Le premier juge a prononcé la déchéance des intérêts au taux contractuel, et dit que le CIC était en droit de réclamer des intérêts au taux légal à compter de la mise en demeure, ajoutant que les paiements seraient prioritairement affectés au paiement du principal. Conformément aux demandes des deux parties, la cour confirmera le jugement de ce chef.
- sur la responsabilité de la banque au titre de son devoir de conseil et de mise en garde
M. [B] invoque, à titre subsidiaire, le manquement du CIC à son devoir de conseil et de mise en garde. Il affirme que les circonstances dans lesquelles ont été régularisés les actes litigieux établissent que la banque a commis une faute.
La banque CIC conteste tout manquement à son devoir de conseil et à son obligation de mise en garde.
Le banquier dispensateur de crédit est tenu d'un devoir de mise en garde à l'égard de la caution non avertie lorsque, au jour de son engagement, celui-ci n'est pas adapté aux capacités financières de la caution ou il existe un risque d'endettement né de l'octroi du prêt garanti, lequel résulte de l'inadaptation du prêt aux capacités financières de l'emprunteur. La charge de la preuve d'un manquement de la banque à ce titre incombe à la caution qui l'invoque.

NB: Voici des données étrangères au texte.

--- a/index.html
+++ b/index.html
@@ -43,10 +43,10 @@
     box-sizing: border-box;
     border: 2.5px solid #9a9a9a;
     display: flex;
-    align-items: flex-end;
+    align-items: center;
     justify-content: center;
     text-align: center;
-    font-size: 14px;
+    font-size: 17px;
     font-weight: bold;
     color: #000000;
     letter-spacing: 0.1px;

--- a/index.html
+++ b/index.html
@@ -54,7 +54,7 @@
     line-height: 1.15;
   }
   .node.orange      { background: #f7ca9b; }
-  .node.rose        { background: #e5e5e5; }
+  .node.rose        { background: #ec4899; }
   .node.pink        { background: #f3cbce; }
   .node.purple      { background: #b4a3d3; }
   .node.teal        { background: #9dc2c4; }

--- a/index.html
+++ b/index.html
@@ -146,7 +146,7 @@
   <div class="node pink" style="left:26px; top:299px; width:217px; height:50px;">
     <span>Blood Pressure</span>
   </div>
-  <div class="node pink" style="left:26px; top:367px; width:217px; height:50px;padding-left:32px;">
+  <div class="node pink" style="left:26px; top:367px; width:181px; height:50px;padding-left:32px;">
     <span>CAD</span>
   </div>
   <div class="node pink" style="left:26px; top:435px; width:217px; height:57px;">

A l'égard de la caution avertie, le banquier n'est tenu d'un tel devoir que s'il avait sur ses revenus, son patrimoine et ses facultés de remboursement raisonnablement prévisibles, en l'état du succès escompté de l'opération cautionnée, des informations que la caution ignorait.
En l'espèce, les seules affirmations de M. [B] quant à l'existence d'une faute de la banque en raison des circonstances de régularisation des actes ne permettent pas de caractériser cette faute dès lors que ces circonstances ne sont pas précisées, M. [B] se contentant de rappeler la jurisprudence relative à la responsabilité de la banque, sans indiquer en quoi elle serait applicable aux cautionnements qu'il a souscrit.

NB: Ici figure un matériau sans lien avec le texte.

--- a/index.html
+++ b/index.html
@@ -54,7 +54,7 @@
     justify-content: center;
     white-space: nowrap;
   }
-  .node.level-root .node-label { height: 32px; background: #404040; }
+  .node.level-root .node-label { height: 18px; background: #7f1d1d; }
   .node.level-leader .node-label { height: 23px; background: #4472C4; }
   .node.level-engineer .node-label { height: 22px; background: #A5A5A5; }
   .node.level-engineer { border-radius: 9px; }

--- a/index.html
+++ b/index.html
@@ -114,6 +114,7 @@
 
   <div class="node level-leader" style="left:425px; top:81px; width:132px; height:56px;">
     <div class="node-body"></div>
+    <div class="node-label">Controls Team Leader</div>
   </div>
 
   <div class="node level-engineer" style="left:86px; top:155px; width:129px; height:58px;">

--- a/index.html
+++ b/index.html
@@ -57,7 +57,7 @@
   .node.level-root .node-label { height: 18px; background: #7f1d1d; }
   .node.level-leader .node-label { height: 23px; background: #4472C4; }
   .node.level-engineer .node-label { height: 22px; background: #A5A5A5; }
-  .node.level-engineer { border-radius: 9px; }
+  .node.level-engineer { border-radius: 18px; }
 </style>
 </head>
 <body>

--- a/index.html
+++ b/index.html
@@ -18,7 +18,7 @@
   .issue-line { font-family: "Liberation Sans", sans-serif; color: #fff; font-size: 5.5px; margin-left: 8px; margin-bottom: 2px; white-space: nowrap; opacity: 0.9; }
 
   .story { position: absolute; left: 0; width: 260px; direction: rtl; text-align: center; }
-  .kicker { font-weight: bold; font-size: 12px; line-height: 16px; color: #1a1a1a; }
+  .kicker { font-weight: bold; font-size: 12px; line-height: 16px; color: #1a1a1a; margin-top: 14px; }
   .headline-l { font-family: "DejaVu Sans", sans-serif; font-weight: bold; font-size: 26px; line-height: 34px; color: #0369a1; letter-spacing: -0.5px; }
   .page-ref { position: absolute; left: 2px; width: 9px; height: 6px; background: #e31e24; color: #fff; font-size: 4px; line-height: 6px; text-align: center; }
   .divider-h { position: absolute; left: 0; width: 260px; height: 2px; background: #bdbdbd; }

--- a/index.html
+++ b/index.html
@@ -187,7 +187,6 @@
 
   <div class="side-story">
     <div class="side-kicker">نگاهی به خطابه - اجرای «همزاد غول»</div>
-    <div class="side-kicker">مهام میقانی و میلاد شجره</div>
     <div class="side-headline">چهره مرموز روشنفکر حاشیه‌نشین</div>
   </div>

En outre, la banque à qui il est interdit de s'immiscer dans les affaires de son client n'est tenue d'un devoir de conseil que si elle en a pris l'engagement contractuel, ce qui n'est pas le cas en l'espèce.

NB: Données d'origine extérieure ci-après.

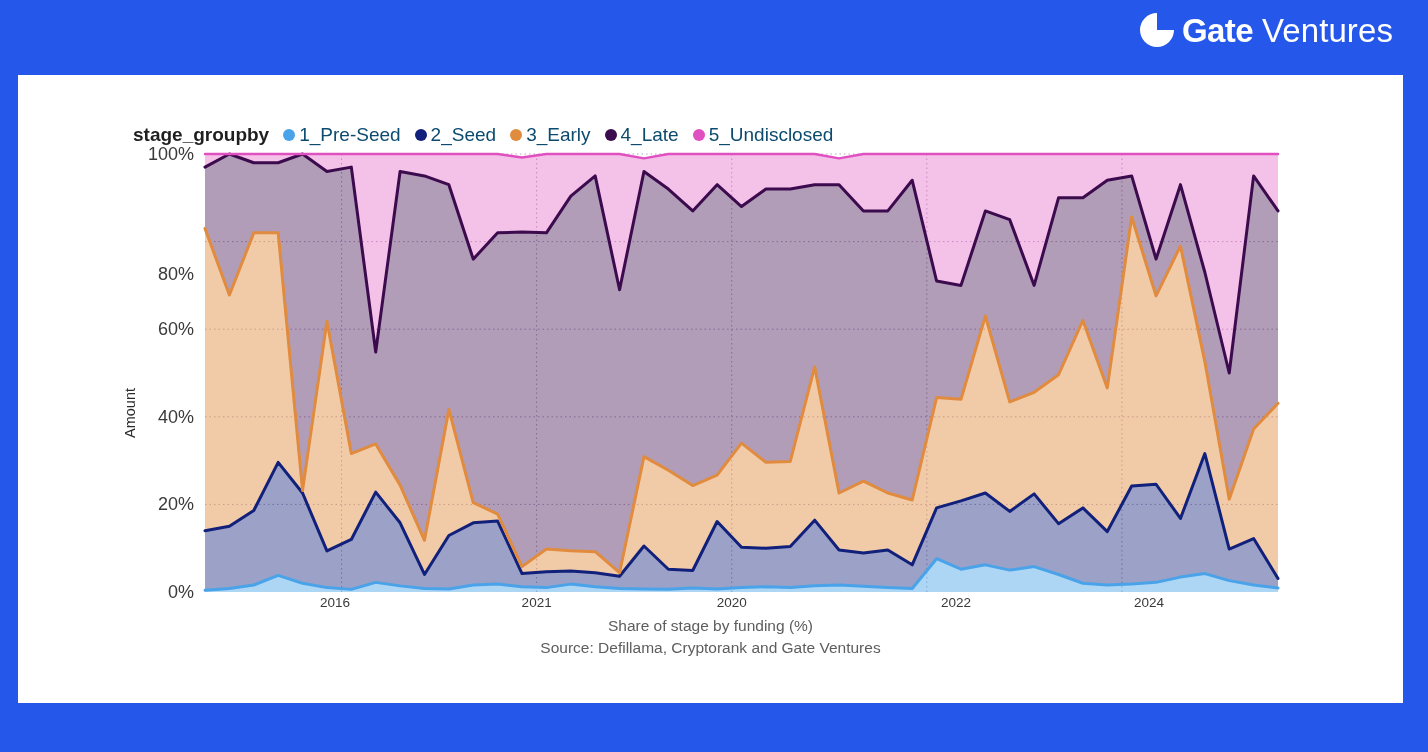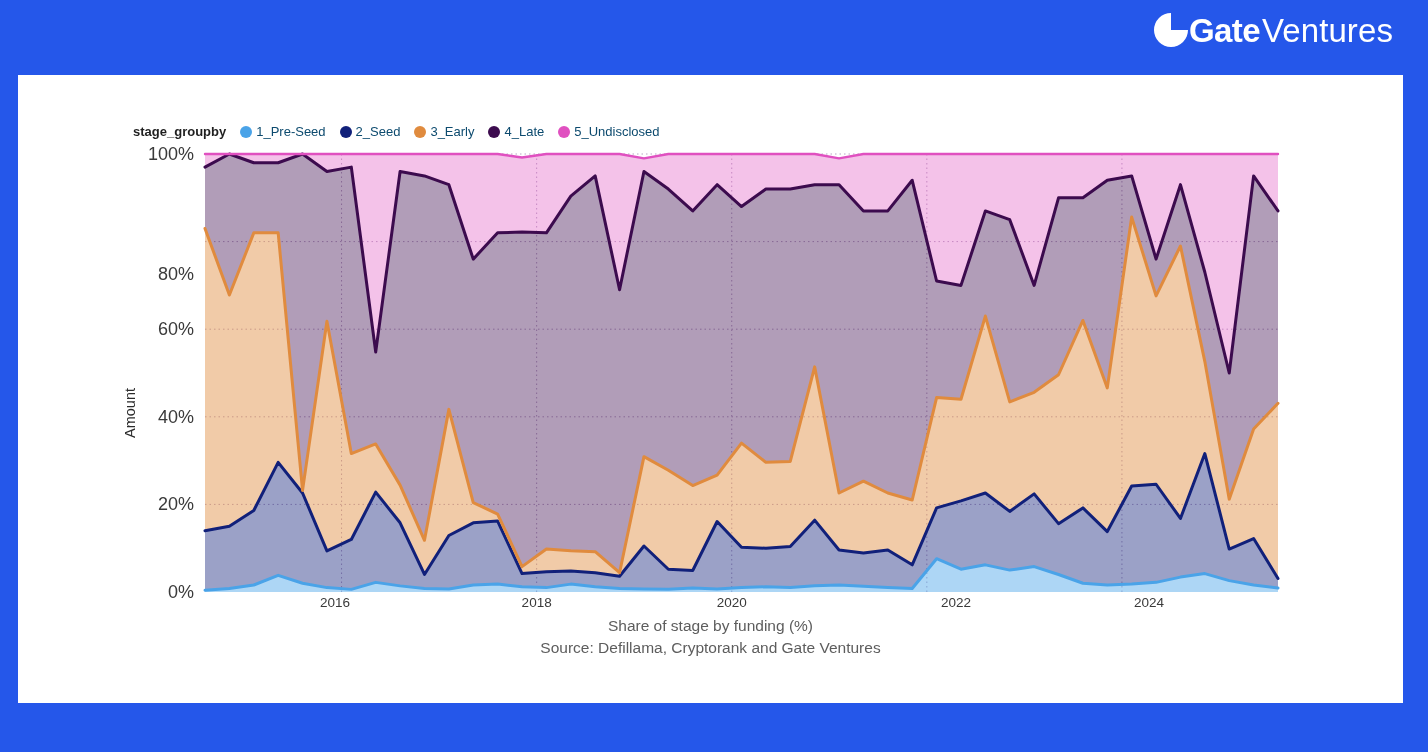--- a/index.html
+++ b/index.html
@@ -19,7 +19,7 @@
   }
   .brand {
     position: absolute; right: 35px; top: 8px;
-    display: flex; align-items: center; gap: 2px;
+    display: flex; align-items: center; gap: 9px;
     height: 44px;
   }
   .brand-mark { display: block; }

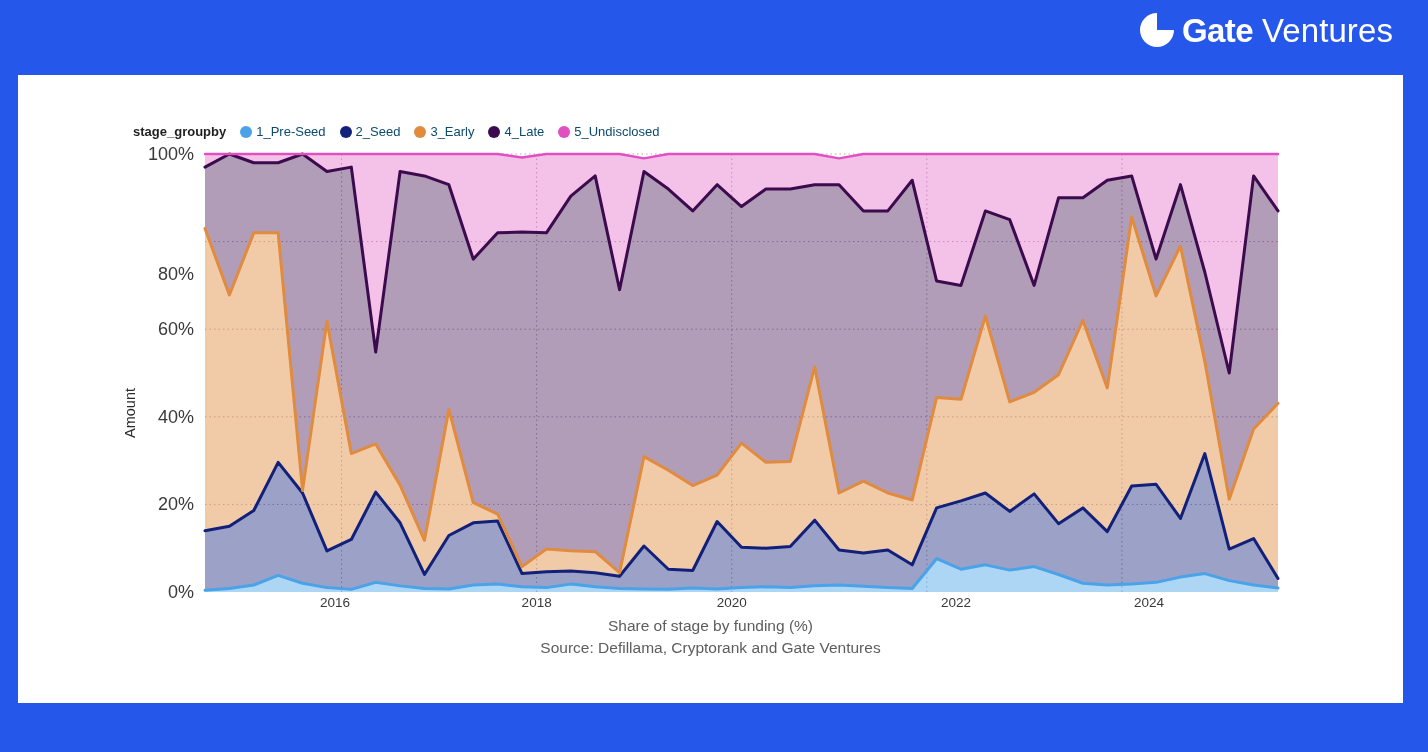--- a/index.html
+++ b/index.html
@@ -53,7 +53,7 @@
     left: 115px; top: 49px;
     display: flex; align-items: center;
     gap: 0px;
-    font-size: 13px;
+    font-size: 19px;
     color: #2b2b2b;
   }
   .legend-title {

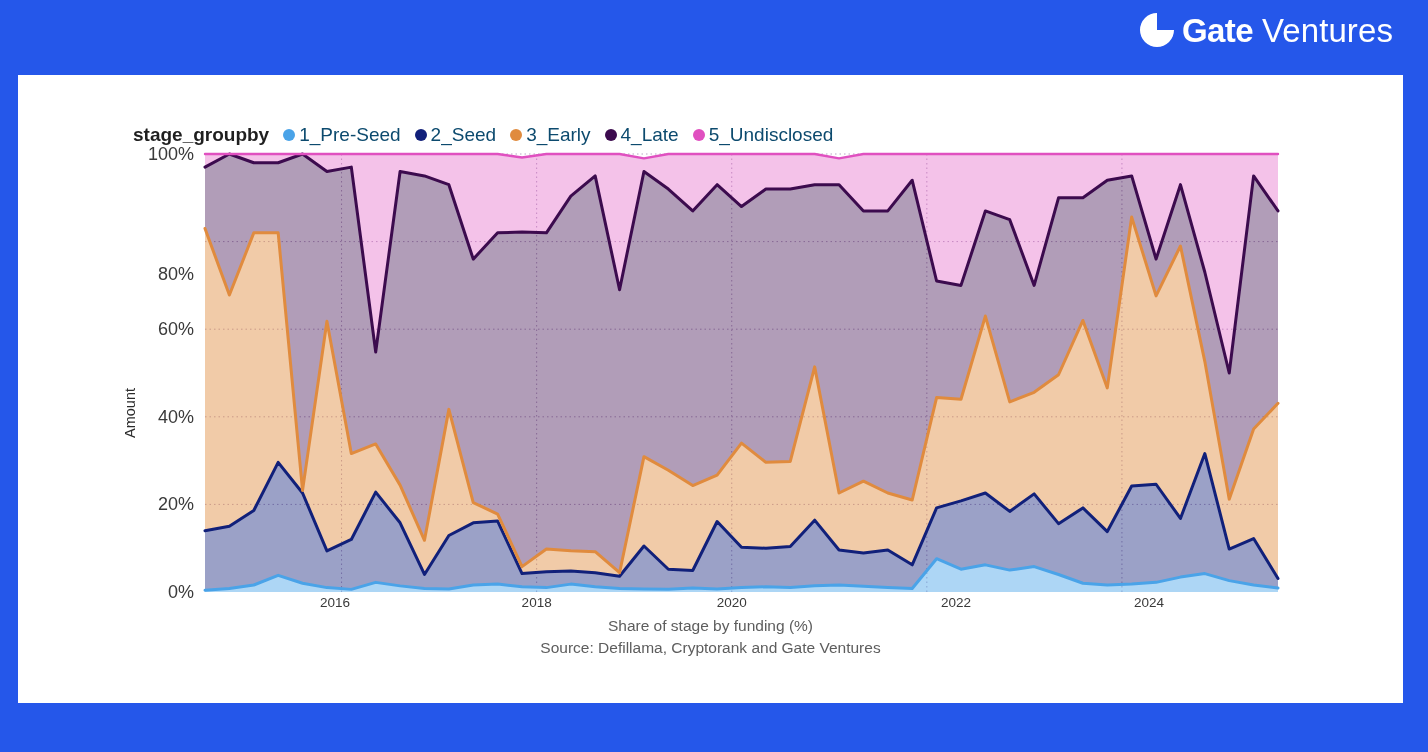--- a/index.html
+++ b/index.html
@@ -186,7 +186,7 @@
       </div>
     <div class="xtick-holder" id="xtick-holder">
         <div class="xtick" style="left: 317px;">2016</div>
-        <div class="xtick" style="left: 518.655px;">2018</div>
+        <div class="xtick" style="left: 518.655px;">2021</div>
         <div class="xtick" style="left: 713.745px;">2020</div>
         <div class="xtick" style="left: 938px;">2022</div>
         <div class="xtick" style="left: 1131px;">2024</div>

Aucun manquement ne peut donc être reproché au CIC quant à son devoir de conseil et de mise en garde. M. [B] sera donc débouté de sa demande indemnitaire à ce titre.
- sur la demande de report du paiement des sommes dues
M. [B] sollicite que le paiement des sommes dues soit reporté de deux années en raison de sa situation personnelle qu'il qualifie de 'particulièrement difficile du fait de l'absence de disponibilités'.
La banque CIC s'oppose à cette demande, faisant valoir que M. [B] a déjà bénéficié de larges délais de paiement depuis février 2020, ajoutant qu'il ne fait pas preuve de la bonne foi nécessaire à l'octroi de délais de paiement.
Il ressort des éléments du dossier que M. [B] a déjà réglé la somme à laquelle il a été condamnée par le premier juge, de sorte que la demande de report de paiement est désormais sans objet.
PAR CES MOTIFS
La cour, statuant par arrêt contradictoire,
Déclare recevable l'appel formé par M. [I] [B],
Confirme, en toutes ses dispositions, le jugement du tribunal de commerce de Pontoise du 29 Octobre 2021,
Y ajoutant,
Déboute M. [I] [B] de sa demande au titre de l'obligation de conseil,
Déboute M. [B] de sa demande de report de paiement,
Condamne M. [I] [B] à payer à la banque CIC la somme de 2.500 euros sur le fondement de l'article 700 du code de procédure civile,
Condamne M. [I] [B] aux dépens exposés en appel.
Prononcé publiquement par mise à disposition de l'arrêt au greffe de la cour, les parties en ayant été préalablement avisées dans les conditions prévues au deuxième alinéa de l'article 450 du code de procédure civile.
Signé par Madame Marie-Andrée BAUMANN, Conseiller faisant fonction de Président, et par Madame Sabine NOLIN, Greffier, auquel la minute de la décision a été remise par le magistrat signataire.